* **Goal of the exercise**: Your task is to copy the lines of the data below from the line holding "Current Policies | Gross: 0.287 -> 0.282" through the line holding "Delayed transition | 2032: 0.197 -> 0.195", inclusive, exactly and with nothing added.

[Records to process — start]

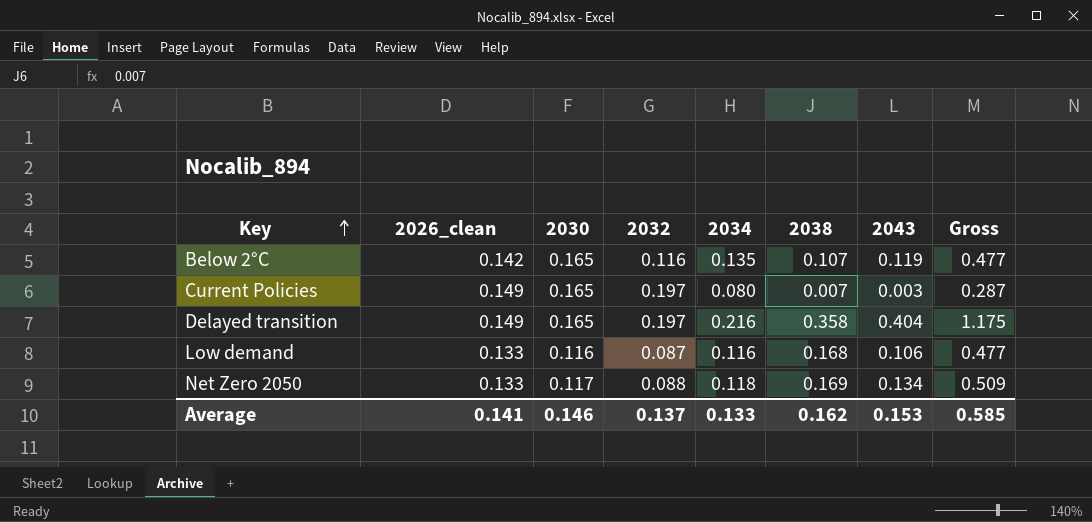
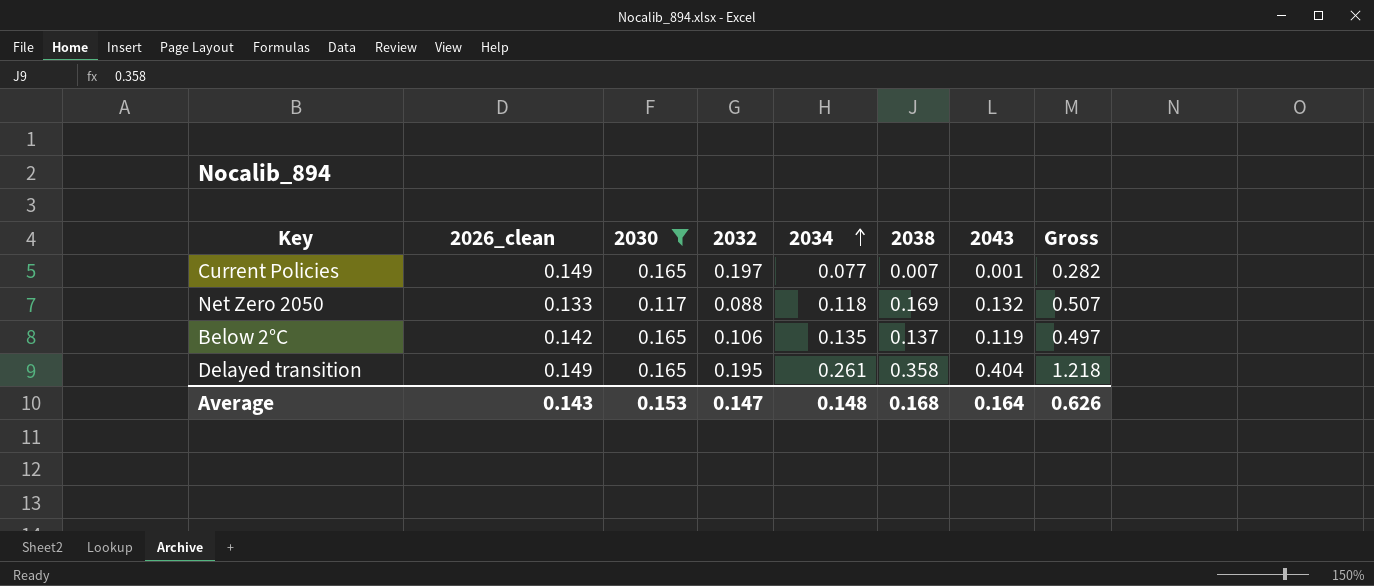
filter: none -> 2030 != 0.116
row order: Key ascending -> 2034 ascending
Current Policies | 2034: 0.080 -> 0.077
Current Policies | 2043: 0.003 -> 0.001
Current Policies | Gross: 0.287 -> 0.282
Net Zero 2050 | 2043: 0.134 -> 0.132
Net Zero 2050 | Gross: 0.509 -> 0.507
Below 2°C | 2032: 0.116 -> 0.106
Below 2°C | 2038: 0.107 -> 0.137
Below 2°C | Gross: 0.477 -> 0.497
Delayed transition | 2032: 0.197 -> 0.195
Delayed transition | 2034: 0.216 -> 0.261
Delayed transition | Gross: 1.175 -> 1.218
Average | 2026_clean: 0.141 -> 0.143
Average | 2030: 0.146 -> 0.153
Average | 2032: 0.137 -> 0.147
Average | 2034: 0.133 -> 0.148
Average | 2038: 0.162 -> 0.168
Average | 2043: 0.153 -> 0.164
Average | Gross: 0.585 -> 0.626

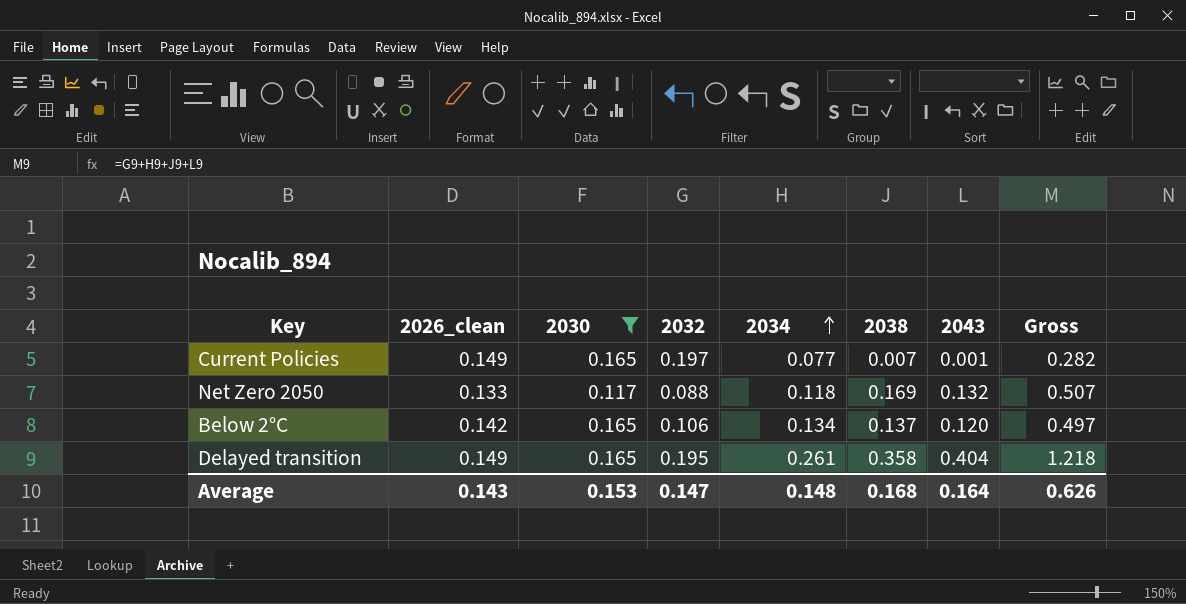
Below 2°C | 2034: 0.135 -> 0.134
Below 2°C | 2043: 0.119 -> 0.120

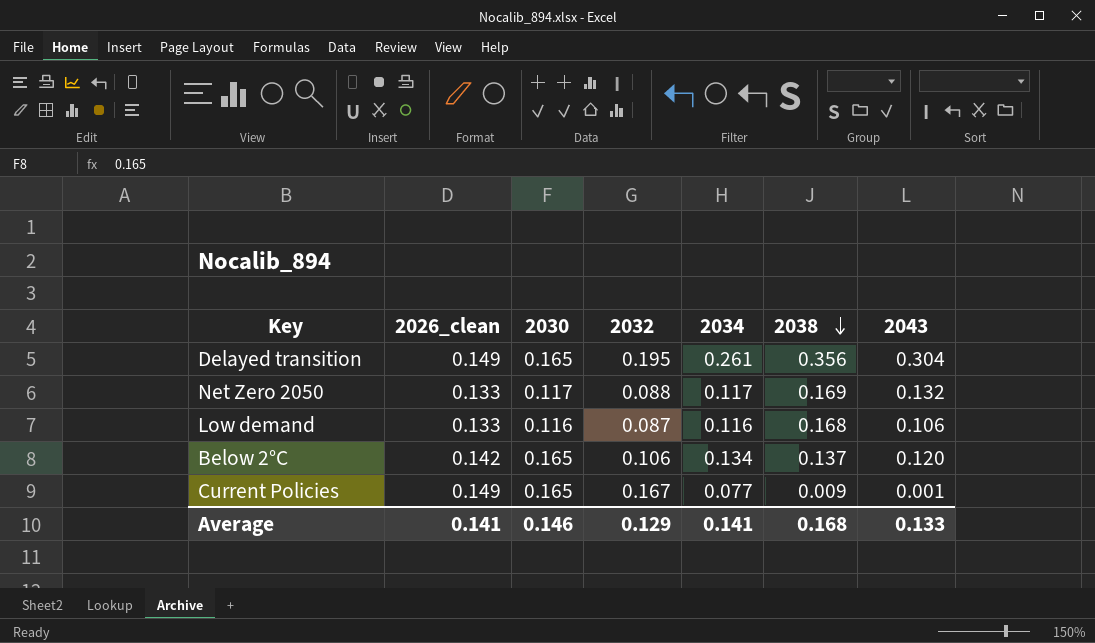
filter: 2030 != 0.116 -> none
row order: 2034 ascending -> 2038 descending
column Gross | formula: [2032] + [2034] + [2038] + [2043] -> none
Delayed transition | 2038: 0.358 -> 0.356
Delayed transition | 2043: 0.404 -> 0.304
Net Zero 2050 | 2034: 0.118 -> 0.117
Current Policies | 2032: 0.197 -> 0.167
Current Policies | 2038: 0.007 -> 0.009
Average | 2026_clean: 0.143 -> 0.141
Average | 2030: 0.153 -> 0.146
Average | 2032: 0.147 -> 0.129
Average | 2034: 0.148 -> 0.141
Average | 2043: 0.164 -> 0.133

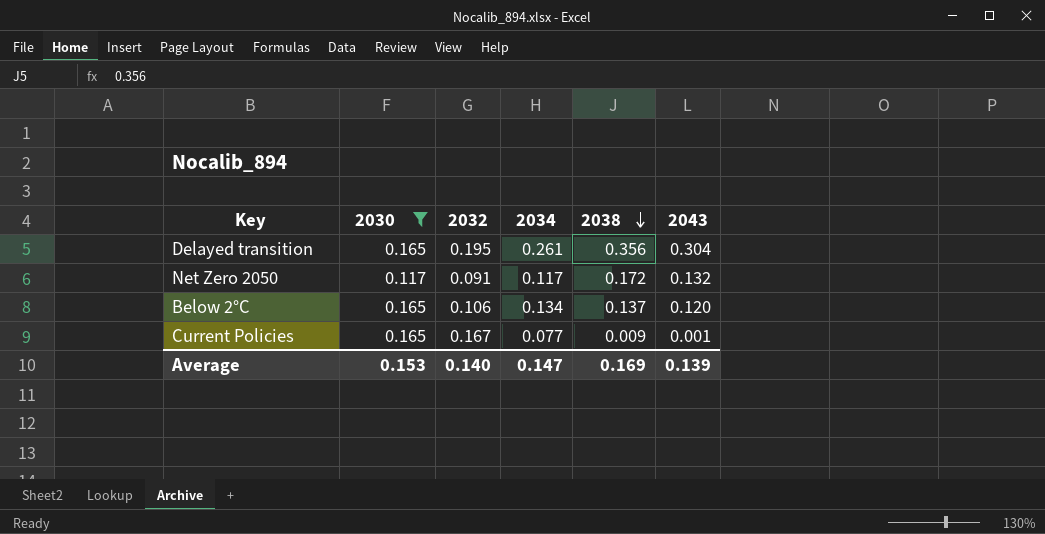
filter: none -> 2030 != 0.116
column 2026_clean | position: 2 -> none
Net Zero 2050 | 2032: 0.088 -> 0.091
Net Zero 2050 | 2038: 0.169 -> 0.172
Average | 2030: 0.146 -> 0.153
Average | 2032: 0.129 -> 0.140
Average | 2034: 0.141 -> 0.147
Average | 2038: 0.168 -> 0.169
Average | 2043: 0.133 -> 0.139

[Records to process — finish]
[Records to process — start]

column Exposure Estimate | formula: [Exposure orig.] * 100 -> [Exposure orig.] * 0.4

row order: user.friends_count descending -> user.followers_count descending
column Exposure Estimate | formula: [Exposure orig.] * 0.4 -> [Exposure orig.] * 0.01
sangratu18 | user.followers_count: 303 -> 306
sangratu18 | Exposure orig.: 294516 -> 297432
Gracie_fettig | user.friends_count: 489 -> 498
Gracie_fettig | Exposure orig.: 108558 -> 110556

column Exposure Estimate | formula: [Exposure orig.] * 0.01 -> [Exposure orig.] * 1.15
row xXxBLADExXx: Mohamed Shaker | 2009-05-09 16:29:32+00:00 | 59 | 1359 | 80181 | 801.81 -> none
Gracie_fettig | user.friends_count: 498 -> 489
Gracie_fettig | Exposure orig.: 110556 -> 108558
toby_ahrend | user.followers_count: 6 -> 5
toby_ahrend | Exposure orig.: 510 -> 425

[Records to process — finish]

* **Output for this task**:
Current Policies | Gross: 0.287 -> 0.282
Net Zero 2050 | 2043: 0.134 -> 0.132
Net Zero 2050 | Gross: 0.509 -> 0.507
Below 2°C | 2032: 0.116 -> 0.106
Below 2°C | 2038: 0.107 -> 0.137
Below 2°C | Gross: 0.477 -> 0.497
Delayed transition | 2032: 0.197 -> 0.195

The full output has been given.